Mes illusions perdues
« Je t’aime – cette parole est la plus mystérieuse qui soit, la seule digne d’être commentée pendant des siècles. »
Christian Bobin, La plus que vive
« Que les choses ont changé
Que les fleurs ont fané
Que le temps d'avant
C'était le temps d'avant »
Céline Dion, Pour que tu m’aimes encore
Je t’aime. Trois mots qui contiennent deux mondes : celui des amoureux radieux et celui des cœurs rompus en deux.

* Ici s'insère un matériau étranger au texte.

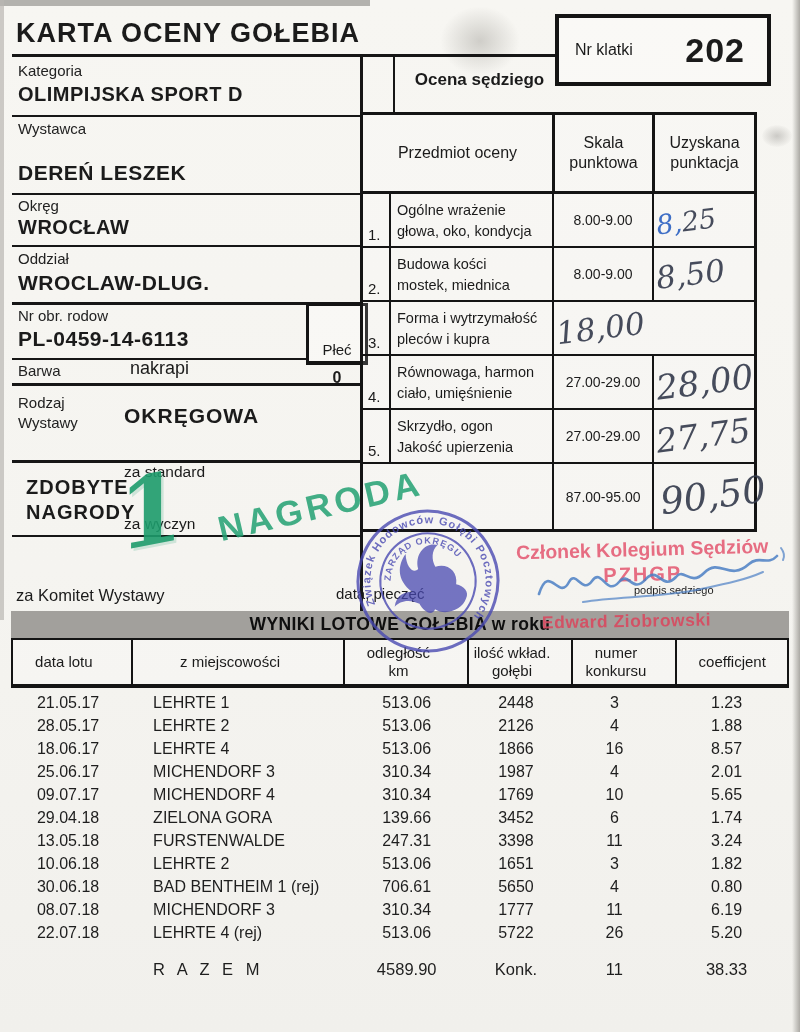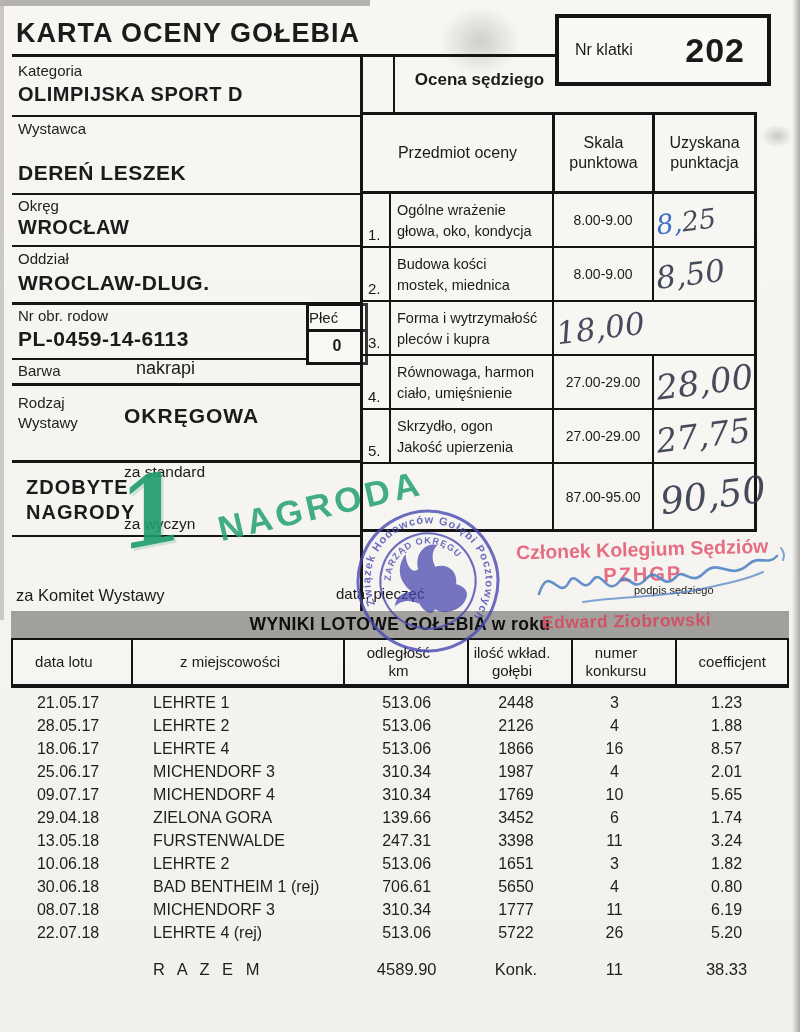--- a/index.html
+++ b/index.html
@@ -34,21 +34,21 @@
   .sec .val{position:absolute;font-weight:700;font-size:20px;letter-spacing:.5px;}
   .sec-kategoria{top:56px;height:59px;}
   .sec-wystawca{top:117px;height:76px;}
   .sec-okreg{top:195px;height:50px;}
   .sec-oddzial{top:247px;height:55px;border-bottom-width:3px;}
   .sec-nrrodow{top:305px;height:53px;}
   .sec-barwa{top:360px;height:23px;border-bottom-width:3px;}
   .sec-rodzaj{top:386px;height:74px;border-bottom-width:3px;}
   .sec-nagrody{top:463px;height:72px;}
   .plec-box{left:306px;top:303px;width:56px;height:56px;border:3px solid #141414;background:rgba(255,255,255,.3);}
-  .plec-label{height:23px;border-bottom:3px solid #141414;font-size:15px;line-height:23px;}
+  .plec-label{height:23px;border-bottom:3px solid #141414;text-align:center;font-size:15px;line-height:23px;margin-top:32px;}
   .plec-value{text-align:center;font-size:16px;font-weight:700;line-height:28px;}
   .divider-main{left:360px;top:55px;width:3px;height:557px;}
   .divider-ocena{left:393px;top:55px;width:2px;height:59px;}
 
   
   .eval-table{left:360px;top:112px;width:397px;border:3px solid #141414;box-sizing:border-box;background:rgba(255,255,255,.15);}
   .eval-header{display:flex;height:76px;border-bottom:3px solid #141414;}
   .eval-header .eh{display:flex;flex-direction:column;justify-content:center;align-items:center;
                    font-size:16px;line-height:1.25;box-sizing:border-box;}
   .eh-subject{width:189px;}
@@ -150,21 +150,21 @@
   <div class="sec sec-nrrodow" style="width:294px;border-bottom:2px solid #161616;">
     <span class="lab" style="left:6px;top:2px;">Nr obr. rodow</span>
     <span class="val" style="left:6px;top:22px;font-size:21px;">PL-0459-14-6113</span>
   </div>
   <div class="abs plec-box">
     <div class="plec-label">Płeć</div>
     <div class="plec-value">0</div>
   </div>
   <div class="sec sec-barwa">
     <span class="lab" style="left:6px;top:2px;">Barwa</span>
-    <span class="abs" style="left:124px;top:-2px;font-size:18px;">nakrapi</span>
+    <span class="abs" style="left:118px;top:-2px;font-size:18px;">nakrapi</span>
   </div>
   <div class="sec sec-rodzaj">
     <span class="lab" style="left:6px;top:8px;">Rodzaj</span>
     <span class="lab" style="left:6px;top:28px;">Wystawy</span>
     <span class="val" style="left:112px;top:18px;font-size:21px;letter-spacing:1px;">OKRĘGOWA</span>
   </div>
   <div class="sec sec-nagrody">
     <span class="abs awards-l1">ZDOBYTE</span>
     <span class="abs awards-l2">NAGRODY</span>
     <span class="abs awards-std">za standard</span>

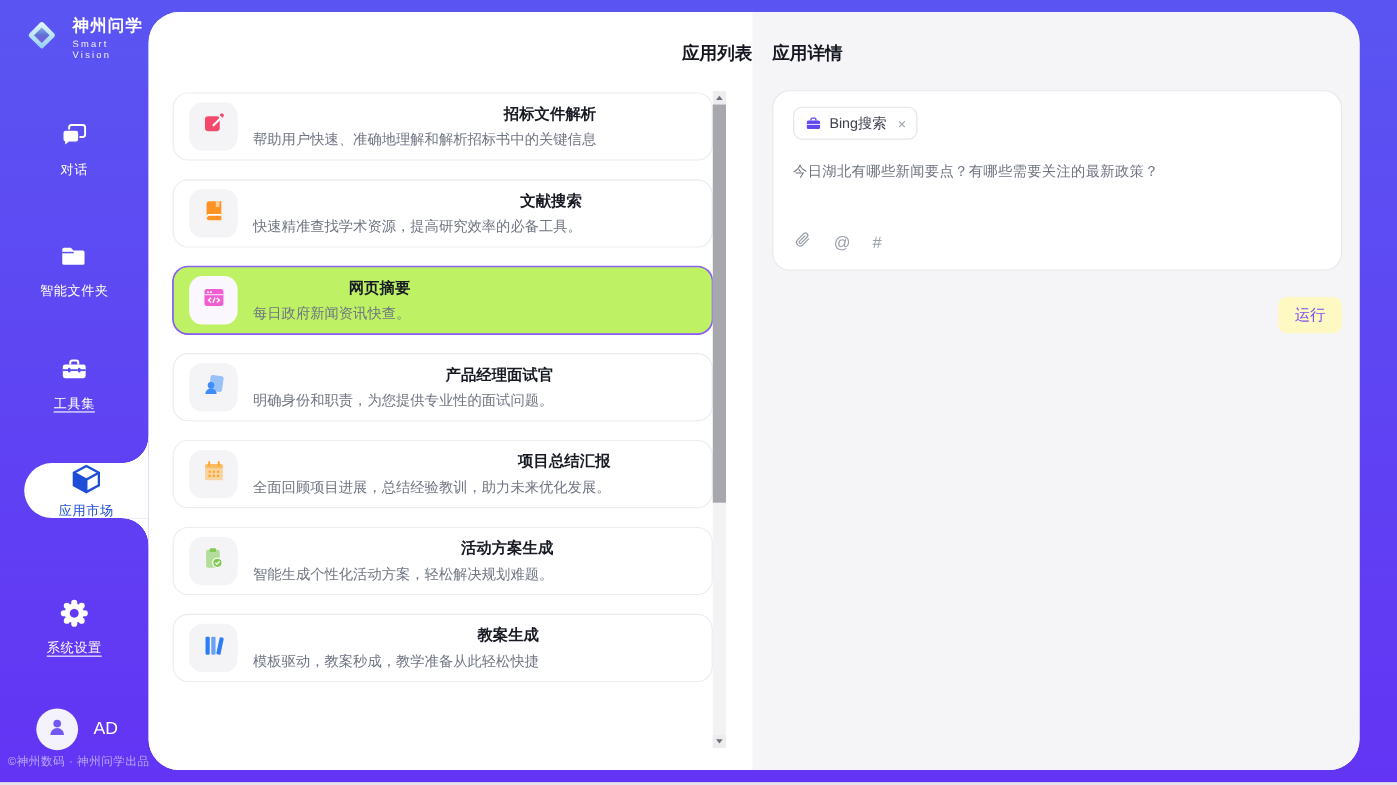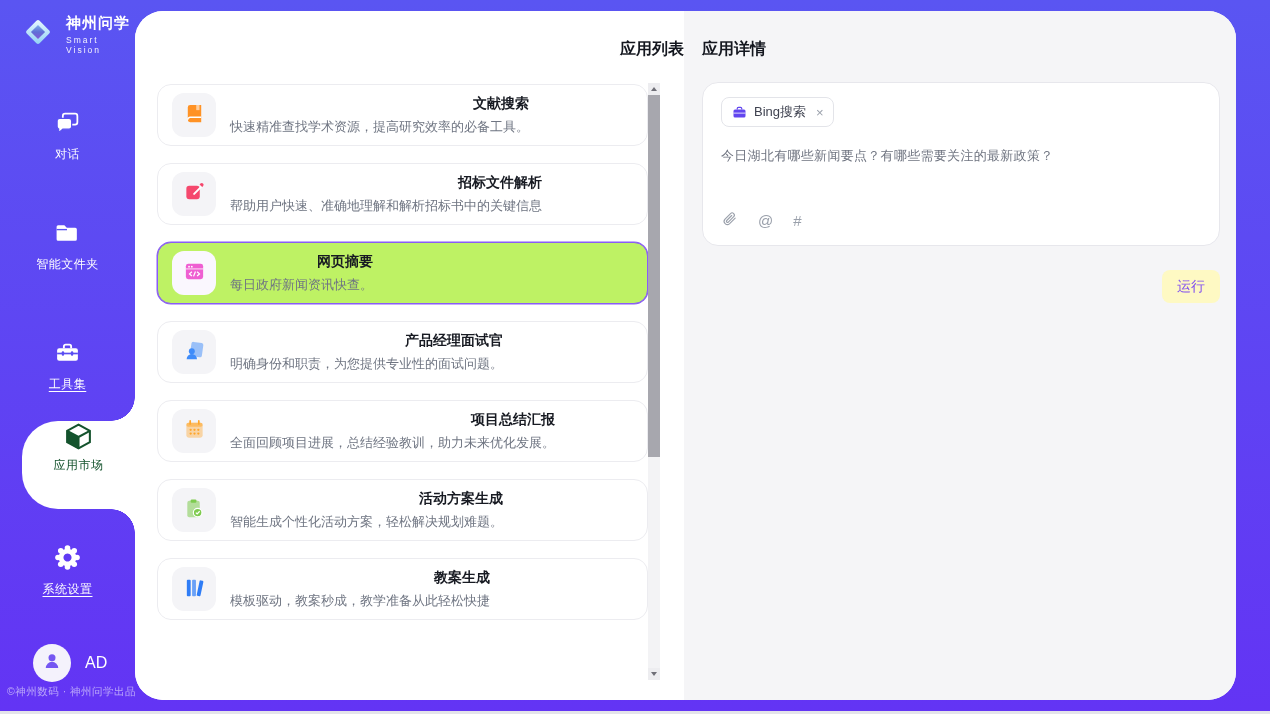--- a/index.html
+++ b/index.html
@@ -20,25 +20,25 @@
   .brand-text .brand-name { font-size:15px; font-weight:bold; letter-spacing:1px; }
   .brand-text .brand-sub { font-size:8.5px; letter-spacing:2px; margin-top:2px; color:rgba(255,255,255,.92); }
 
   .nav-item {
     position:absolute; left:0; width:135px;
     display:flex; flex-direction:column; align-items:center; gap:9px;
     color:#fff; cursor:pointer; z-index:2;
   }
   .nav-item .nav-label { font-size:12px; letter-spacing:.5px; }
   .nav-item.underline .nav-label { text-decoration:underline; text-underline-offset:3px; }
-  .pos-0 { top:110px; } .pos-1 { top:220px; } .pos-2 { top:340px;font-family:Liberation Mono, monospace; } .pos-4 { top:543px; }
+  .pos-0 { top:110px; } .pos-1 { top:220px; } .pos-2 { top:323px;font-family:Liberation Mono, monospace; } .pos-4 { top:543px; }
   .nav-item.active {
-    left:22px; width:113px; top:421px; height:88px;
+    left:22px; width:113px; top:421px; height:50px;
     background:#fff; border-radius:36px 0 0 36px;
-    justify-content:flex-start; gap:5px; color:#14532d;
+    justify-content:center; gap:5px; color:#1d4ed8;
   }
   .nav-item.active::before {
     content:''; position:absolute; right:0; top:-24px; width:24px; height:24px;
     background: radial-gradient(circle at 0 0, rgba(0,0,0,0) 23.5px, #fff 24px);
   }
   .nav-item.active::after {
     content:''; position:absolute; right:0; bottom:-24px; width:24px; height:24px;
     background: radial-gradient(circle at 0 100%, rgba(0,0,0,0) 23.5px, #fff 24px);
   }
   .nav-icon svg { display:block; }
@@ -215,43 +215,43 @@
 
       <div class="copyright">©神州数码 · 神州问学出品</div>
     </div>
 
     <div class="main">
 
       <div class="list-panel">
         <div class="panel-title">应用列表</div>
         <div class="cards" id="cards">
             <div class="app-card">
+    <div class="app-icon-tile" style="color: rgb(245, 72, 109);">
+      <span class="app-icon"><svg viewBox="0 0 24 24" width="23" height="23">
+                    <rect x="3.5" y="5" width="14" height="14" rx="3" fill="currentColor"></rect>
+                    <path d="M20.2 4.9 L11.6 13.5" stroke="#fff" stroke-width="2" stroke-linecap="round"></path>
+                    <path d="M20.9 2.7 a1.9 1.9 0 0 1 0 2.7 l-0.9 0.9 -2.7 -2.7 0.9 -0.9 a1.9 1.9 0 0 1 2.7 0 z" fill="currentColor"></path>
+                  </svg></span>
+    </div>
+    <div class="app-text">
+      <div class="app-name">招标文件解析</div>
+      <div class="app-desc">帮助用户快速、准确地理解和解析招标书中的关键信息</div>
+    </div>
+  </div>
+            <div class="app-card">
     <div class="app-icon-tile" style="color: rgb(255, 146, 37);">
       <span class="app-icon"><svg viewBox="0 0 24 24" width="23" height="23">
                     <path d="M5 5.5 a2.5 2.5 0 0 1 2.5 -2.5 H19 v18 H7.5 A2.5 2.5 0 0 1 5 18.5 z" fill="currentColor"></path>
                     <path d="M5 18.5 A2.5 2.5 0 0 1 7.5 16 H19" stroke="#fff" stroke-width="1.5" fill="none"></path>
                     <rect x="13.8" y="3" width="3.4" height="5.5" fill="#ffffff" opacity="0.55"></rect>
                   </svg></span>
     </div>
     <div class="app-text">
       <div class="app-name">文献搜索</div>
       <div class="app-desc">快速精准查找学术资源，提高研究效率的必备工具。</div>
-    </div>
-  </div>
-            <div class="app-card">
-    <div class="app-icon-tile" style="color: rgb(245, 72, 109);">
-      <span class="app-icon"><svg viewBox="0 0 24 24" width="23" height="23">
-                    <rect x="3.5" y="5" width="14" height="14" rx="3" fill="currentColor"></rect>
-                    <path d="M20.2 4.9 L11.6 13.5" stroke="#fff" stroke-width="2" stroke-linecap="round"></path>
-                    <path d="M20.9 2.7 a1.9 1.9 0 0 1 0 2.7 l-0.9 0.9 -2.7 -2.7 0.9 -0.9 a1.9 1.9 0 0 1 2.7 0 z" fill="currentColor"></path>
-                  </svg></span>
-    </div>
-    <div class="app-text">
-      <div class="app-name">招标文件解析</div>
-      <div class="app-desc">帮助用户快速、准确地理解和解析招标书中的关键信息</div>
     </div>
   </div>
             <div class="app-card selected">
     <div class="app-icon-tile" style="color: rgb(239, 95, 210);">
       <span class="app-icon"><svg viewBox="0 0 24 24" width="23" height="23">
                     <rect x="3" y="4" width="18" height="16" rx="2.5" fill="currentColor"></rect>
                     <circle cx="6.3" cy="7" r="0.95" fill="#fff"></circle>
                     <circle cx="9.2" cy="7" r="0.95" fill="#fff"></circle>
                     <path d="M3 9.3 H21" stroke="#fff" stroke-width="1" opacity=".85"></path>
                     <path d="M9.3 12.3 L6.8 14.5 L9.3 16.7 M14.7 12.3 L17.2 14.5 L14.7 16.7 M13 11.9 L11 17.1" stroke="#fff" stroke-width="1.3" fill="none"></path>

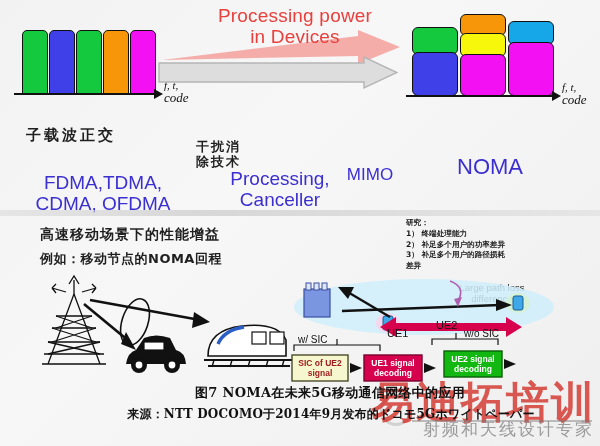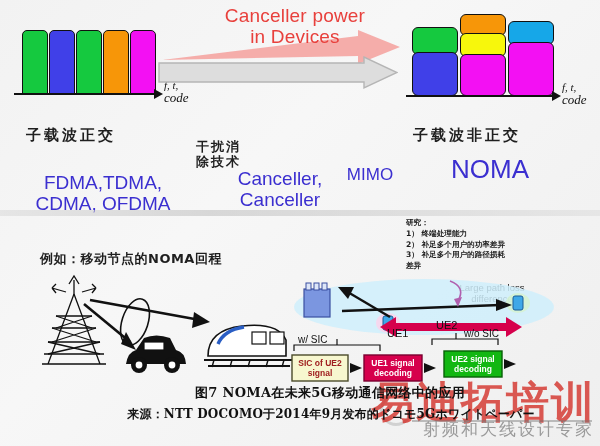--- a/index.html
+++ b/index.html
@@ -36,21 +36,21 @@
   .cn{font-family:"DejaVu Sans",sans-serif;color:#1f1f1f;font-weight:700;}
   .tech{color:#3b2fd0;font-family:"Liberation Sans",sans-serif;}
 
   #cn-left{left:26px;top:126px;font-size:15px;letter-spacing:3px;}
   #cn-mid{left:196px;top:140px;font-size:13px;letter-spacing:2px;line-height:1.12;text-align:center;}
   #cn-right{left:413px;top:126px;font-size:15px;letter-spacing:3px;}
 
   #t-fdma{left:8px;top:172px;width:190px;text-align:center;font-size:19px;line-height:1.12;}
   #t-eq{left:200px;top:168px;width:160px;text-align:center;font-size:19px;line-height:1.12;}
   #t-mimo{left:330px;top:165px;width:80px;text-align:center;font-size:17px;}
-  #t-noma{left:400px;top:154px;width:180px;text-align:center;font-size:26px;}
+  #t-noma{left:400px;top:154px;width:180px;text-align:center;font-size:22px;}
 
   
   #band{left:0;top:210px;width:600px;height:6px;
         background:linear-gradient(to right,#d9d9d9,#bdbdbd 35%,#dcdcdc);opacity:.55;}
 
   
   #cn-gain{left:40px;top:226px;font-size:14px;letter-spacing:1px;}
   #cn-eg{left:40px;top:250px;font-size:13px;letter-spacing:.5px;}
 
   #scene{left:22px;top:272px;width:280px;height:105px;}
@@ -98,21 +98,21 @@
       <span class="l2">code</span>
     </div>
   </div>
 
   <div id="redarrow" class="abs">
     <svg width="238" height="36" viewBox="0 0 238 36">
       <path d="M0,30 L196,6 L196,0 L238,17 L196,34 L196,26 Z" fill="#f4a09c" opacity="0.85"></path>
     </svg>
   </div>
   <div id="procpower" class="abs">
-    <div>Canceller power</div>
+    <div>Processing power</div>
     <div>in Devices</div>
   </div>
 
   <div id="grayarrow" class="abs">
     <svg width="240" height="34" viewBox="0 0 240 34">
       <path d="M1,7 L206,7 L206,1 L239,16.5 L206,32 L206,26 L1,26 Z" fill="#dddddd" stroke="#b5b5b5" stroke-width="1.4"></path>
     </svg>
   </div>
 
   <div id="rightchart" class="abs">
@@ -137,35 +137,35 @@
       <span class="l1">f, t,</span>
       <span class="l2">code</span>
     </div>
   </div>
 
   <div id="cn-left" class="abs cn">子载波正交</div>
   <div id="cn-mid" class="abs cn">
     <div>干扰消</div>
     <div>除技术</div>
   </div>
-  <div id="cn-right" class="abs cn">子载波非正交</div>
 
   <div id="t-fdma" class="abs tech">
     <div>FDMA,TDMA,</div>
     <div>CDMA, OFDMA</div>
   </div>
   <div id="t-eq" class="abs tech">
-    <div>Canceller,</div>
+    <div>Processing,</div>
     <div>Canceller</div>
   </div>
   <div id="t-mimo" class="abs tech">MIMO</div>
   <div id="t-noma" class="abs tech">NOMA</div>
 
   <div id="band" class="abs"></div>
 
+  <div id="cn-gain" class="abs cn">高速移动场景下的性能增益</div>
   <div id="cn-eg" class="abs cn">例如：移动节点的NOMA回程</div>
 
   <div id="scene" class="abs">
     <svg width="280" height="105" viewBox="0 0 280 105">
 
       <g stroke="#111" fill="none" stroke-width="1.3">
         <path d="M52,22 L26,92 M52,22 L78,92 M20,92 L84,92"></path>
         <path d="M34,44 L70,44 M30,56 L74,56 M26,70 L78,70 M22,82 L82,82"></path>
         <path d="M34,44 L70,56 M70,44 L34,56 M30,56 L74,70 M74,56 L30,70 M26,70 L78,82 M78,70 L26,82"></path>
         <path d="M52,22 L52,8 M47,12 L52,4 L57,12"></path>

On se souvient toujours de la première fois où ils se sont introduits dans une relation. Il y a les je t’aime que l’on a fait résonner dans tous les recoins dans notre intériorité avant de les prononcer, et ceux qui ont jailli de notre cœur sans qu’on ait pu les contrôler. Les je t’aime que l’on a écrits pudiquement et ceux que l’on a articulés avec gravité. Ceux que l’on a chuchotés dans une oreille, ceux que l’on a criés, ceux que l’on a expirés dans des effluves de sensualité. Ceux qui étaient portés par la fougue et ceux qui étaient alourdis par le désespoir. Ceux qui nous sont revenus en écho et ceux qui se sont fracassés contre le silence.
Lorsque le couple s’épanouit, les je t’aime des mois qui suivent ont une saveur particulière. On a beau savoir qu’ils sont déclarés par un nombre infini d’amoureux, ils semblent n’appartenir qu’à nous deux, décrire l’intensité de nos seuls sentiments. Ils sont gourmands comme notre faim de l’autre, salés comme sa peau, ronds comme les poignées d’amour qui s’épanouissent dans les festins partagés. Ils portent le parfum floral du printemps, l’odeur addictive d’une nuque, la fragrance entêtante de l’éternité.
On se souvient moins bien du moment où les je t’aime ont commencé à se délaver, à se dessécher, à être envoyés sans être pesés. On identifie trop tard ceux qui déguisaient des petits mensonges et ceux qui maquillaient des grandes trahisons.